With Rosenbloom at the helm and a revamped field strategy
in place, the Foundation agreed to allocate $20.8 million
over five years to eight of the fourteen original test sites.7
Under Rosenbloom, Fighting Back no longer
required participating cities to maintain the broad community
task force specified in the original proposal. In a December
1996 memorandum to the renewed sites, Rosenbloom reviewed
the lessons of the experiment's first seven years: "Each
of our communities has developed its own approach and structure,
and some of them differ markedly from the original ideas about
the components of the program. Governance structures are quite
varied; some sites target only parts of the community; and
the notion of a comprehensive single community-wide system
of prevention and treatment has never been fully developed."
Rosenbloom told the sites to choose their
own form of governance. "The key here is a structure
that works for your community and for the goals you have identified,"
he wrote in the memorandum. At the same time, however, he
sharply curtailed the freedom that sites had enjoyed to pick
their own targets and intervention strategies, and narrowed
their options. Now sites were encouraged to concentrate their
efforts on alcohol or on a specific drug rather than on all
drug and alcohol problems, as in the first phase of Fighting
Back. No site would get money unless it submitted a three-year
strategic plan stating clearly "how the projects will
make measurable improvements in specific agreed-upon outcome
measures in key neighborhoods or population groups,"
Rosenbloom's memorandum stated. "Success in achieving
these outcome objectives will be required to obtain funding
for the remaining two years."
Jane Callahan, director of the Vallejo
project at the time and now director of the Community Anti-Drug
Coalition Institute, said the discipline imposed by Rosenbloom
made the difference in her community's ability to make inroads
against substance abuse.
"All of a sudden, we got clear on
what the hell Fighting Back was all about," she says.

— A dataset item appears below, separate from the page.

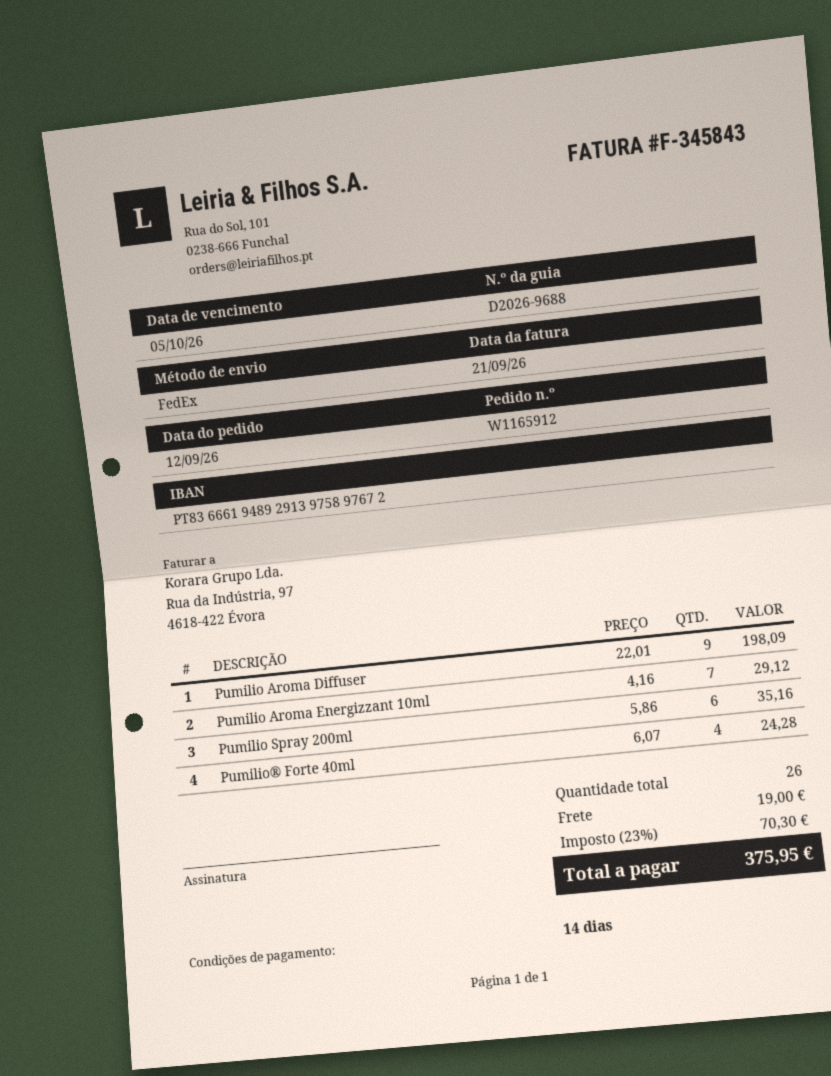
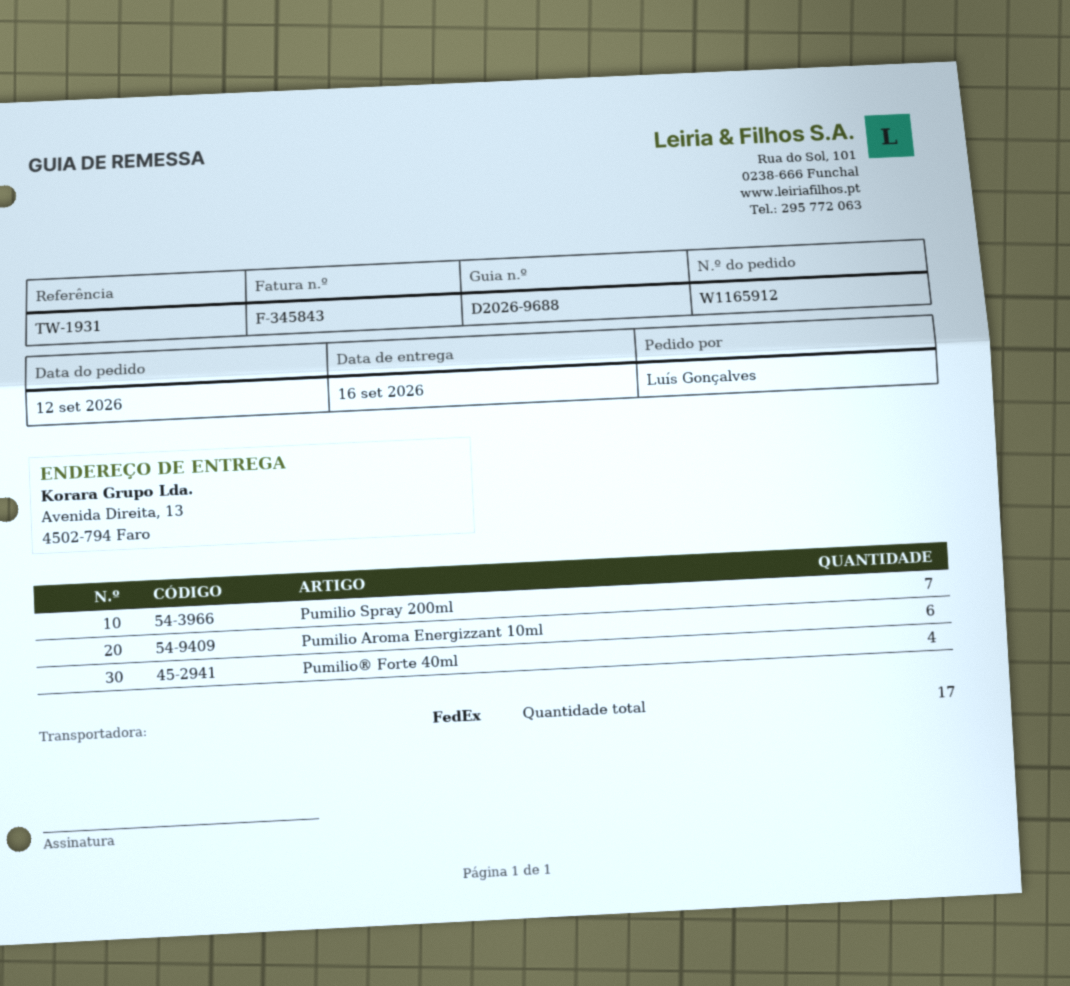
Pumilio Aroma Diffuser: 9 -> none
Pumilio Aroma Energizzant 10ml: 7 -> 6
Pumilio Spray 200ml: 6 -> 7
total quantity: 26 -> 17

"Before, it was just all over the map. Someone would
come to a meeting and bang the table and say we need parenting
programs, and the next week we would dutifully start a parenting
program. We thought that was what we were supposed to do:
be responsive to our constituents."
Freed from the unwieldy organizational
structure of the original program and newly empowered to tailor
programs to specific constituencies, Vallejo launched school-based
programs that, among other things, give classroom teachers
training in substance abuse issues and provide mentors to
at-risk middle school students. Vallejo Fighting Back also
helped establish the Solano County Drug Court, instituted
addiction treatment in county jails, and collaborated with
Kaiser Permanente on expanding substance abuse treatment services
to recipients of Medicaid (called "Medi-Cal" in
California). Youth Partnership, the program that helped young
James leave gang life, also came into existence during this
time, as did the Vallejo Neighborhood Revitalization program,
from which Juan Gonzalez and his family benefited.
Callahan is proud of these accomplishments but regrets the
time lost before Fighting Back found its focus. "The
fact is, we spent the first six years in trial and error,
spinning our wheels," Callahan says. "The Foundation
kept talking numerator and denominator to prove results, and
I didn't have a clue. What I wish I would have learned from
the beginning was true strategic planning."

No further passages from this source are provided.